The records START

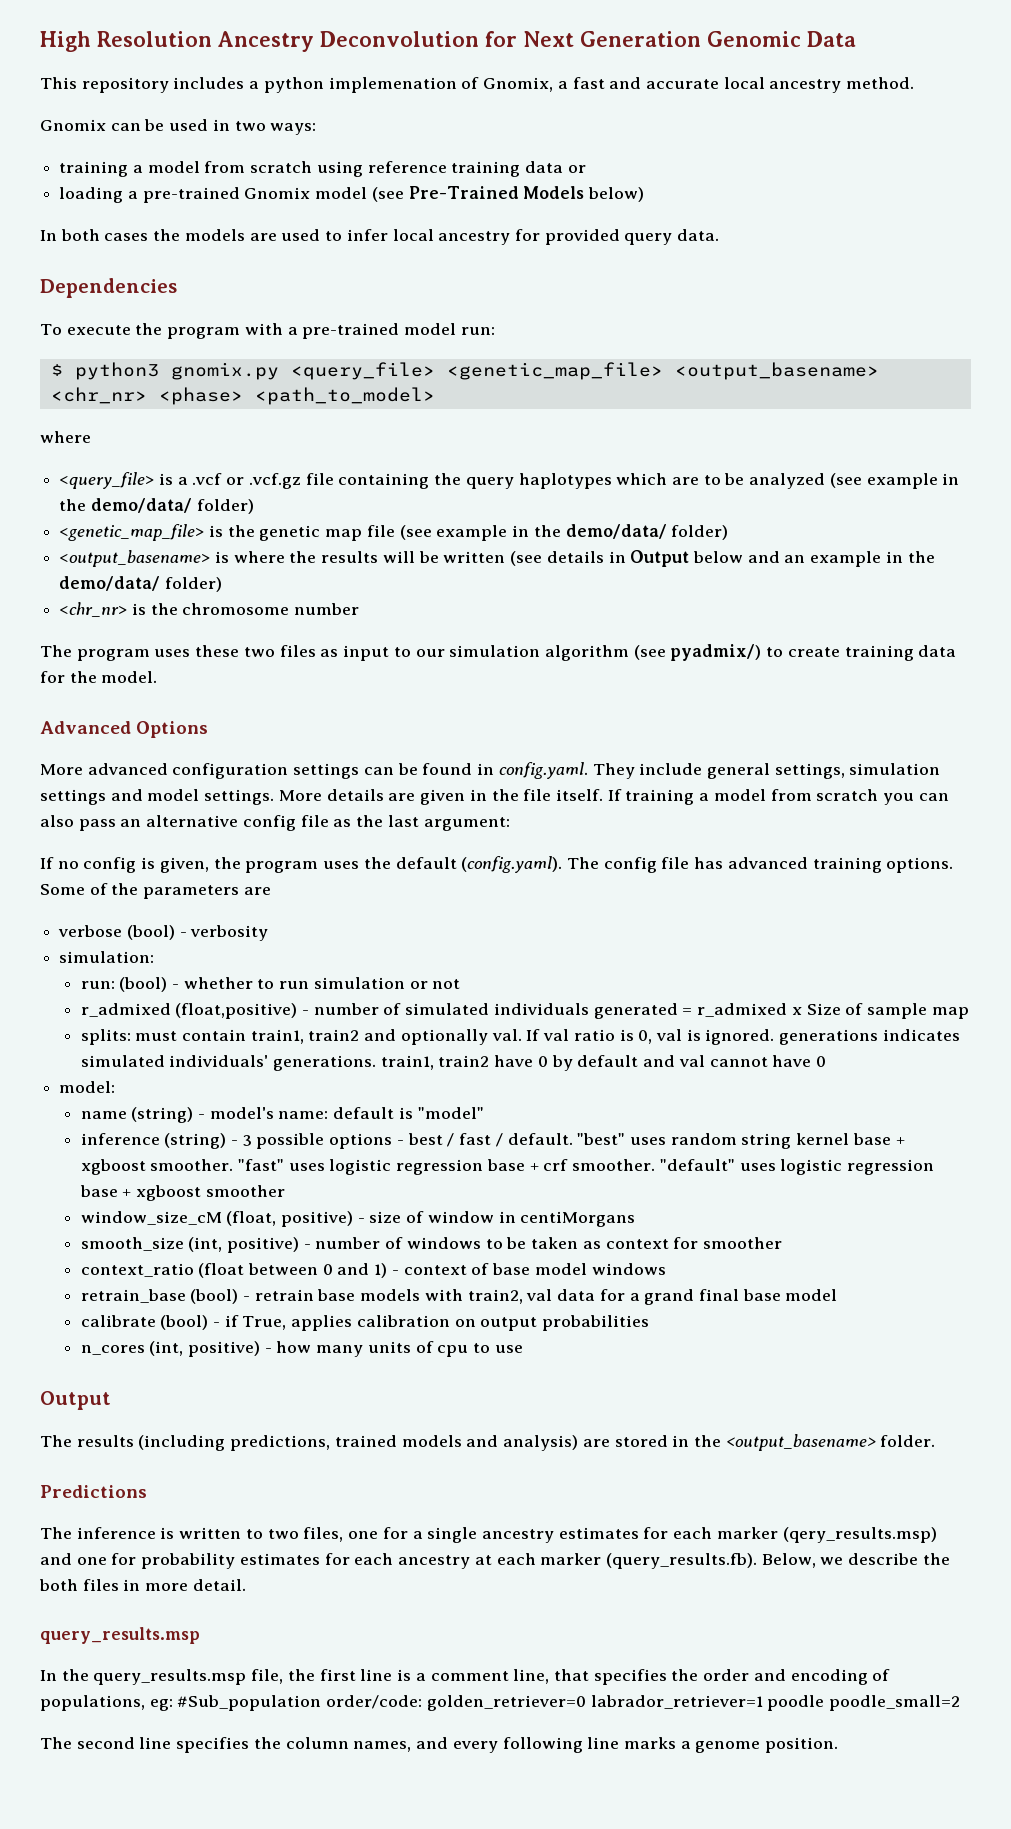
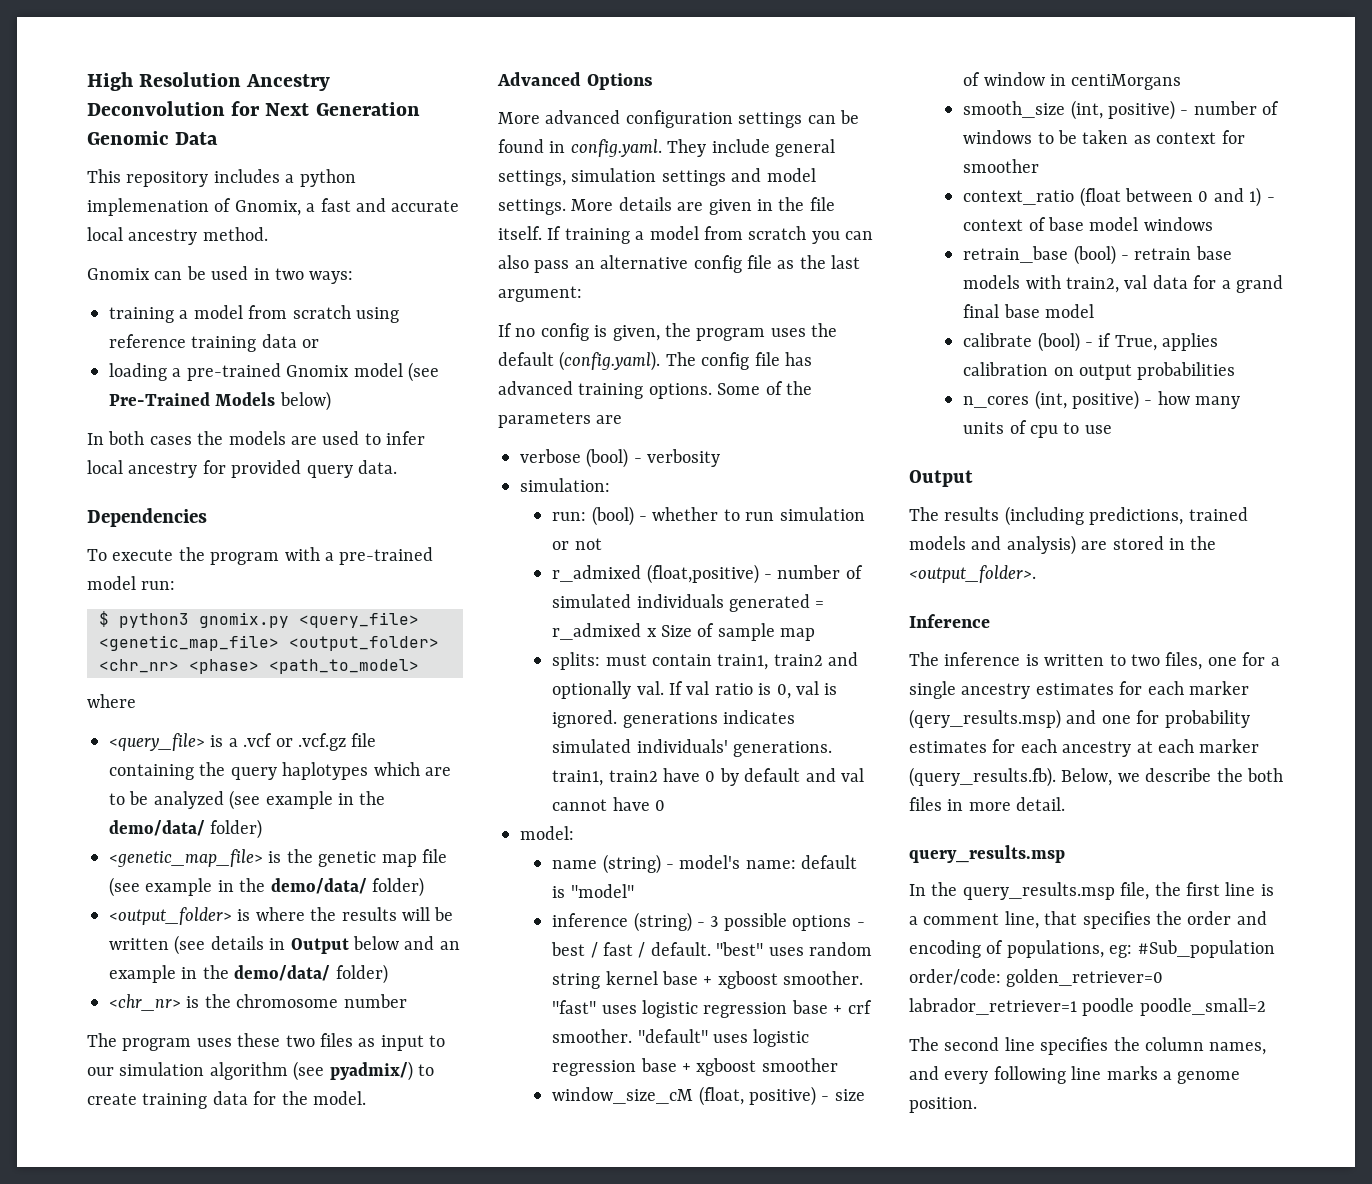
[674,362,879,380] <output_basename> -> [289,636,439,651] <output_folder>
[59,550,211,567] <output_basename> -> [109,907,232,925] <output_folder>
[725,1434,936,1451] [40,1485,147,1498] <output_basename> folder. // Predictions -> [909,565,1036,583] [909,614,990,628] <output_folder>. // Inference

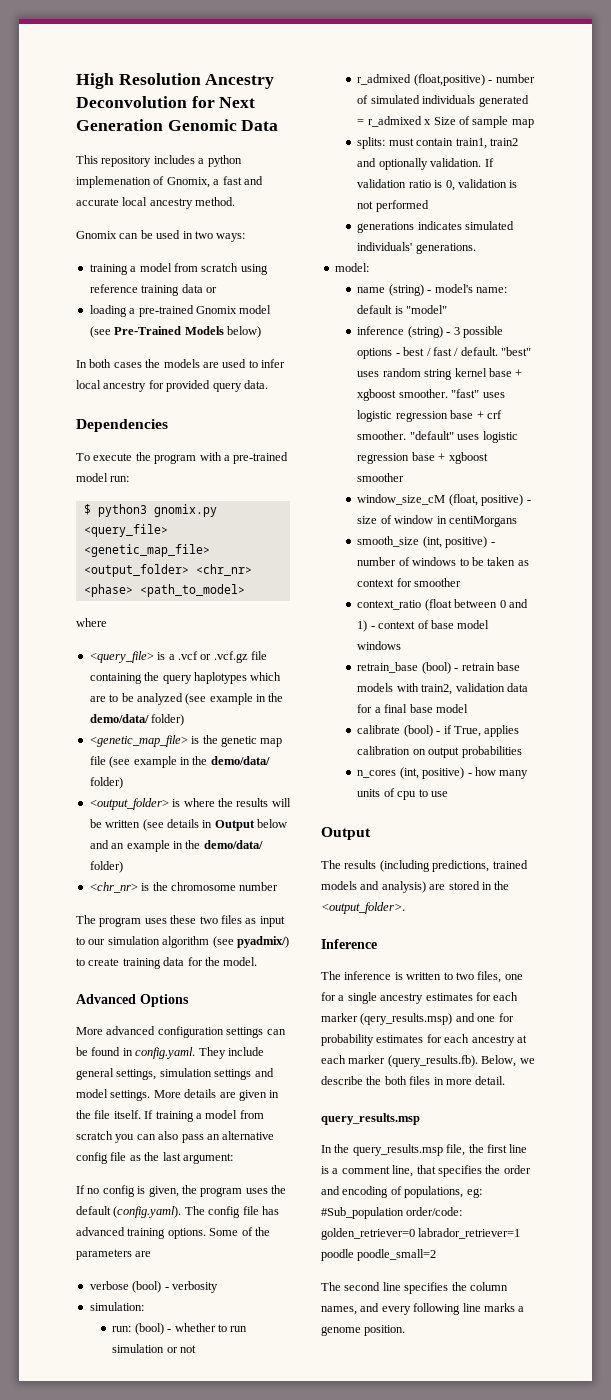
[636,681,838,699] [552,710,618,728] val. If val ratio is 0, val is ignored. -> [430,158,494,167] [357,179,518,191] [357,200,429,212] validation. If validation ratio is 0, validation is not performed //
[552,768,864,786] [552,797,665,811] train1, train2 have 0 by default and val cannot have 0 -> (476, 248) none
[1124,275,1148,289] val -> [455,683,505,692] validation
[1235,275,1283,293] grand -> (381, 710) none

The records END

All lines above from the line with "[636,681,838,699] [552,710,618,728] val." through the line with "[552,768,864,786] [552,797,665,811] train1, train2", both included, are to be set down exactly, with nothing else.

▶ Task answer
[636,681,838,699] [552,710,618,728] val. If val ratio is 0, val is ignored. -> [430,158,494,167] [357,179,518,191] [357,200,429,212] validation. If validation ratio is 0, validation is not performed //
[552,768,864,786] [552,797,665,811] train1, train2 have 0 by default and val cannot have 0 -> (476, 248) none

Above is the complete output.